**Work instructions**.
In the listing below, every line with the word "entrega" needs to be copied.

**Task data**.

....

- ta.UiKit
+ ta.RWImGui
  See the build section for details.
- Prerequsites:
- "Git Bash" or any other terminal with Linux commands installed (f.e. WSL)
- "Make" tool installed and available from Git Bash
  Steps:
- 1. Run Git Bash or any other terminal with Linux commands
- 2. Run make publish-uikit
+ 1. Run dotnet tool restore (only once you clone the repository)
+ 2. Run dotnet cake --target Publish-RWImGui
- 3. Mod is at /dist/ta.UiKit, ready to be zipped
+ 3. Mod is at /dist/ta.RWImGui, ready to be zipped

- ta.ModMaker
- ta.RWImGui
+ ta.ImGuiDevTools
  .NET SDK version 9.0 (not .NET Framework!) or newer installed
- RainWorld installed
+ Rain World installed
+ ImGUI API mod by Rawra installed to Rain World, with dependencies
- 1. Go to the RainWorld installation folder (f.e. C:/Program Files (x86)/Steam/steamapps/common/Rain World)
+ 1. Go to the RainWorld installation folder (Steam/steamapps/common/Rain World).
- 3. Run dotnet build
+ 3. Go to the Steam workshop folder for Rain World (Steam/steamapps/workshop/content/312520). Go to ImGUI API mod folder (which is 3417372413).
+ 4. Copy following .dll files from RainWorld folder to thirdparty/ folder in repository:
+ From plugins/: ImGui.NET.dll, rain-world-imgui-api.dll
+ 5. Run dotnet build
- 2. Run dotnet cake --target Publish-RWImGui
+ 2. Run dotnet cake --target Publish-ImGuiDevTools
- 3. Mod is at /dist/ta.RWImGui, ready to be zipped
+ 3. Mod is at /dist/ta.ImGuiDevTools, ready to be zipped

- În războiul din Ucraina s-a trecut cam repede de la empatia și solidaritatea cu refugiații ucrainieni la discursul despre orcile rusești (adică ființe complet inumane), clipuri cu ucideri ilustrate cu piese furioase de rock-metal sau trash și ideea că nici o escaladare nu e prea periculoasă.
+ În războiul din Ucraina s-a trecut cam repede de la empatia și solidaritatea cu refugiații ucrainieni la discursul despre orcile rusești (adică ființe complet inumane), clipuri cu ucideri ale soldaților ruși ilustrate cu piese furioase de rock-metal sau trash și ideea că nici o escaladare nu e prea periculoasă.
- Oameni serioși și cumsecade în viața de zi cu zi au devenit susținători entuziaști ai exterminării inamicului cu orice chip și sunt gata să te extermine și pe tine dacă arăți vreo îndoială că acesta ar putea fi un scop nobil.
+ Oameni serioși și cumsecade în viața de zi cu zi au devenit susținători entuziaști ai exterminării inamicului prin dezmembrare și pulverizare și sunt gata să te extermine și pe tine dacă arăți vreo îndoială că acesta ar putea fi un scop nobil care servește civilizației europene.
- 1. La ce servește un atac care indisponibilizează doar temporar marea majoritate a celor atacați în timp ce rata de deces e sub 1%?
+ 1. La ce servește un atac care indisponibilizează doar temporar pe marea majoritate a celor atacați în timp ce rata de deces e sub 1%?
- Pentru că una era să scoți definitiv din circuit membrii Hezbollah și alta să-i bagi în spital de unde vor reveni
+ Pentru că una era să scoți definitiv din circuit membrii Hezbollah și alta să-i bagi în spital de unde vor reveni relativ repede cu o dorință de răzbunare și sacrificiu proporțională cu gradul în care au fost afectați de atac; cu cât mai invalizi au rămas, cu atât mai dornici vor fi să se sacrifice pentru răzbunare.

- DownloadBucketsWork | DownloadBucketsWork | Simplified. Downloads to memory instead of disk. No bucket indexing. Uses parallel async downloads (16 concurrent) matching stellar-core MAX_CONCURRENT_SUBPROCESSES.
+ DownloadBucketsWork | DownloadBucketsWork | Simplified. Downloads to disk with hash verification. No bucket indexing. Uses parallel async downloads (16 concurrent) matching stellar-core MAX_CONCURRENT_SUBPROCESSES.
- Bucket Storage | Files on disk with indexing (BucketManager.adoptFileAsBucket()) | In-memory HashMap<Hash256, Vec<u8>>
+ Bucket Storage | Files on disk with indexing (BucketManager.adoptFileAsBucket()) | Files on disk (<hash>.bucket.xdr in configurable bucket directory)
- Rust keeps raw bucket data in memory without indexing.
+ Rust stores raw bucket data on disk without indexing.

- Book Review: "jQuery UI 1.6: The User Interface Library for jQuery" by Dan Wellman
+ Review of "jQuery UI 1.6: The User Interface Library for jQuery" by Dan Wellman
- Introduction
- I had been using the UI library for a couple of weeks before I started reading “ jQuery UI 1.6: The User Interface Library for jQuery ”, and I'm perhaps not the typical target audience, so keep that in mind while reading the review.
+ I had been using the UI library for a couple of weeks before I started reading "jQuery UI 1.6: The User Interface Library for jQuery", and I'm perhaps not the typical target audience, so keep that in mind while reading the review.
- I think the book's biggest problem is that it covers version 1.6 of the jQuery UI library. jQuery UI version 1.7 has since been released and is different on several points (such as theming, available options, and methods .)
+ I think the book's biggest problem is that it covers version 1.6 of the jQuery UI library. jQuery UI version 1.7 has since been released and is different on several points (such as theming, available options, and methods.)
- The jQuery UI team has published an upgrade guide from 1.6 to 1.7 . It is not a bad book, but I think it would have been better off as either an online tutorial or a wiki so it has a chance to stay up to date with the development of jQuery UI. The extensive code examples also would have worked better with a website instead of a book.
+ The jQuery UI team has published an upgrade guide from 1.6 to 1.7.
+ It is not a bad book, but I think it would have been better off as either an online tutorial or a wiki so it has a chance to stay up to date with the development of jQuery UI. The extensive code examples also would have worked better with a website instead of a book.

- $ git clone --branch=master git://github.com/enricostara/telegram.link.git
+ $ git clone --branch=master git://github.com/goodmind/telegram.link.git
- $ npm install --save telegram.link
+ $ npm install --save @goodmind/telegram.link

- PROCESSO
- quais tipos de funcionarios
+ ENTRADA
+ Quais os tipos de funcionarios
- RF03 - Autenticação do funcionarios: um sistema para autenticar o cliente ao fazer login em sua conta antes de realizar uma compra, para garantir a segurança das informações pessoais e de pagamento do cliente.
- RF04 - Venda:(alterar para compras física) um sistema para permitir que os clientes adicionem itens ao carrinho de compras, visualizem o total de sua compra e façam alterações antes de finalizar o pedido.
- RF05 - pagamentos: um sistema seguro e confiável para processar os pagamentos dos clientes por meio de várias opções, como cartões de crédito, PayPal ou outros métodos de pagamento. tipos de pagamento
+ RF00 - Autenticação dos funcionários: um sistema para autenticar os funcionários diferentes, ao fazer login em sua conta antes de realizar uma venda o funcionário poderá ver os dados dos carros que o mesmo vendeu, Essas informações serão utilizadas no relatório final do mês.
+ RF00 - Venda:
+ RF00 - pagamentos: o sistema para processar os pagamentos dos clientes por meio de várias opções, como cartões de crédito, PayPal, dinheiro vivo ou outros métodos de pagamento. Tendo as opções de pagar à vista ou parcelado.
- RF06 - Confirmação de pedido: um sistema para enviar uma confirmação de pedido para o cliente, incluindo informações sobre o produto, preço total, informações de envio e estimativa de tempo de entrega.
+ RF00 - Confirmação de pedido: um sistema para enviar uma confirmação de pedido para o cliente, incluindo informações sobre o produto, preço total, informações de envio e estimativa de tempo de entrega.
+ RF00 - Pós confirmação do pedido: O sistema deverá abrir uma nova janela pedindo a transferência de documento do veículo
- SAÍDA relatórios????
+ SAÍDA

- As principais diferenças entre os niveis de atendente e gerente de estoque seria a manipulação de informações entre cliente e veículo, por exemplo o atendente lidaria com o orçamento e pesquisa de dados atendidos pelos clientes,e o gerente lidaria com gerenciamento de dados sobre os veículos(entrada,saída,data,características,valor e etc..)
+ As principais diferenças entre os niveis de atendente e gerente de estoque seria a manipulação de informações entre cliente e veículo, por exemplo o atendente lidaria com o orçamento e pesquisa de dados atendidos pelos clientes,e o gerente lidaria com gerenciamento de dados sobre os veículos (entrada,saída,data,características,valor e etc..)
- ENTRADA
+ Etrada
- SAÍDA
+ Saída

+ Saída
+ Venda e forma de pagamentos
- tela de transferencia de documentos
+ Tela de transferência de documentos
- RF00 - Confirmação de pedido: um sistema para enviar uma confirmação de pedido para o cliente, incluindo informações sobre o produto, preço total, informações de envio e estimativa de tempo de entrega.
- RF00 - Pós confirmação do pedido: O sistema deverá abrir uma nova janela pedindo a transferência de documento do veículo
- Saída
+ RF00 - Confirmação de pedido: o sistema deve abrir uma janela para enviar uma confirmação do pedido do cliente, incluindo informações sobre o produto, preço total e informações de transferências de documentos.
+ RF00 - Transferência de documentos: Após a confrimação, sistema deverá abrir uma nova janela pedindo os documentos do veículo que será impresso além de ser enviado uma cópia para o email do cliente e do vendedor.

....

**Solution**.
- RF06 - Confirmação de pedido: um sistema para enviar uma confirmação de pedido para o cliente, incluindo informações sobre o produto, preço total, informações de envio e estimativa de tempo de entrega.
+ RF00 - Confirmação de pedido: um sistema para enviar uma confirmação de pedido para o cliente, incluindo informações sobre o produto, preço total, informações de envio e estimativa de tempo de entrega.
- RF00 - Confirmação de pedido: um sistema para enviar uma confirmação de pedido para o cliente, incluindo informações sobre o produto, preço total, informações de envio e estimativa de tempo de entrega.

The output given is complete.